Say only the number of lines in the entries below that contain "rgba".

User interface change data
▼

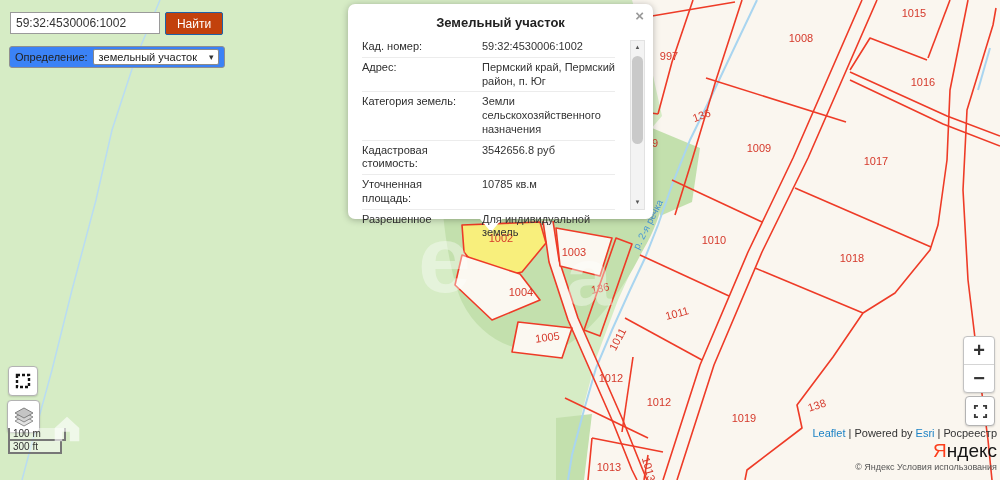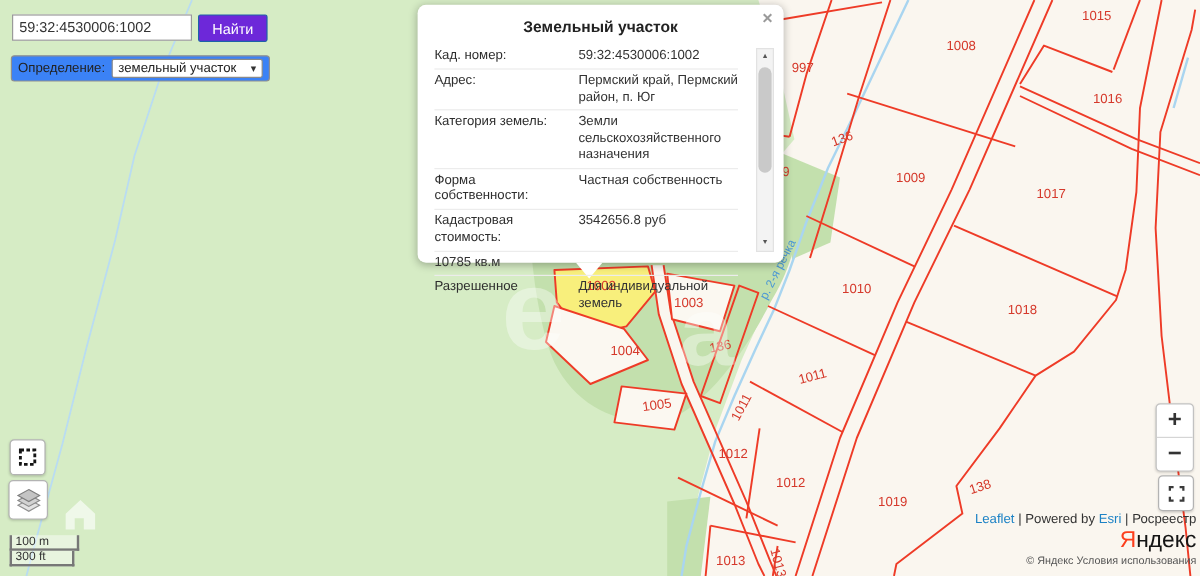--- a/index.html
+++ b/index.html
@@ -6,21 +6,21 @@
   .stage{position:relative;width:1000px;height:480px;overflow:hidden;
          font-family:"Liberation Sans",sans-serif;background:#faf6ef;}
   .stage svg.mapsvg{position:absolute;left:0;top:0;}
   .plabel{font-size:11px;fill:#d5392b;}
   .riverlabel{font-size:10px;fill:#4a97d5;}
 
   
   .search-bar{position:absolute;left:10px;top:12px;display:flex;gap:5px;}
   .search-bar input{width:150px;height:22px;border:1px solid #9a9a9a;font:12px "Liberation Sans",sans-serif;
     padding:0 5px;color:#333;background:#fff;box-sizing:border-box;}
-  .search-bar button{width:58px;height:23px;background:#6d28d9;color:#fff;border:1px solid #1e62a8;
+  .search-bar button{width:58px;height:23px;background:#c2410c;color:#fff;border:1px solid #1e62a8;
     border-radius:2px;font:12px "Liberation Sans",sans-serif;cursor:pointer;}
 
   
   .filter{position:absolute;left:9px;top:46px;background:#3b82f6;border:1px solid #8f8f8f;border-radius:3px;
     padding:2px 5px;font-size:11px;color:#222;display:flex;align-items:center;gap:5px;}
   .filter .select{border:1px solid #8a8a8a;border-radius:2px;background:#fff;padding:1px 4px 1px 5px;
     display:flex;align-items:center;gap:12px;cursor:pointer;}
   .filter .chev{font-size:9px;color:#333;line-height:1;}
 
   
@@ -43,21 +43,21 @@
   .sb-up{top:0;} .sb-down{bottom:0;}
   .sb-thumb{position:absolute;left:1px;top:15px;width:11px;height:88px;background:#c9c9c9;border-radius:6px;cursor:pointer;}
 
   
   .mapbtn{position:absolute;background:#fff;border:1px solid #b3b3b3;border-radius:4px;
     box-shadow:0 1px 2px rgba(0,0,0,.15);display:flex;align-items:center;justify-content:center;cursor:pointer;}
   .btn-legend{left:8px;top:366px;width:28px;height:28px;}
   .btn-layers{left:7px;top:400px;width:31px;height:31px;}
 
   
-  .scale{position:absolute;left:8px;top:446px;font-size:10px;color:#333;}
+  .scale{position:absolute;left:8px;top:428px;font-size:10px;color:#333;}
   .scale-line{border:2px solid #777;border-top:none;background:rgba(255,255,255,.45);
     padding:0 3px;line-height:11px;height:13px;box-sizing:border-box;white-space:nowrap;}
   .scale-metric{width:58px;}
   .scale-imperial{width:54px;}
 
   
   .brand-wm{position:absolute;left:50px;top:412px;display:flex;align-items:center;gap:6px;pointer-events:none;}
   .brand-wm .txt{font-size:27px;font-weight:bold;color:rgba(255,255,255,.68);letter-spacing:1px;}
   .wm-letter{position:absolute;font-weight:bold;color:rgba(255,255,255,.38);pointer-events:none;line-height:1;}
   .wm-a{left:418px;top:212px;font-size:95px;}
@@ -191,28 +191,25 @@
         </div>
       <div class="prow">
           <span class="lbl">Адрес:</span>
           <span class="val">Пермский край, Пермский район, п. Юг</span>
         </div>
       <div class="prow">
           <span class="lbl">Категория земель:</span>
           <span class="val">Земли сельскохозяйственного назначения</span>
         </div>
       <div class="prow">
-          <span class="lbl">Форма собственности:</span>
-          <span class="val">Частная собственность</span>
-        </div>
-      <div class="prow">
           <span class="lbl">Кадастровая стоимость:</span>
           <span class="val">3542656.8 руб</span>
         </div>
       <div class="prow">
+          <span class="lbl">Уточненная площадь:</span>
           <span class="val">10785 кв.м</span>
         </div>
       <div class="prow">
           <span class="lbl">Разрешенное</span>
           <span class="val">Для индивидуальной земель</span>
         </div>
     </div>
     <div class="scrollbar">
       <div class="sb-btn sb-up">▲</div>
       <div class="sb-thumb"></div>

▲

◆ EXPECTED OUTPUT ◆
4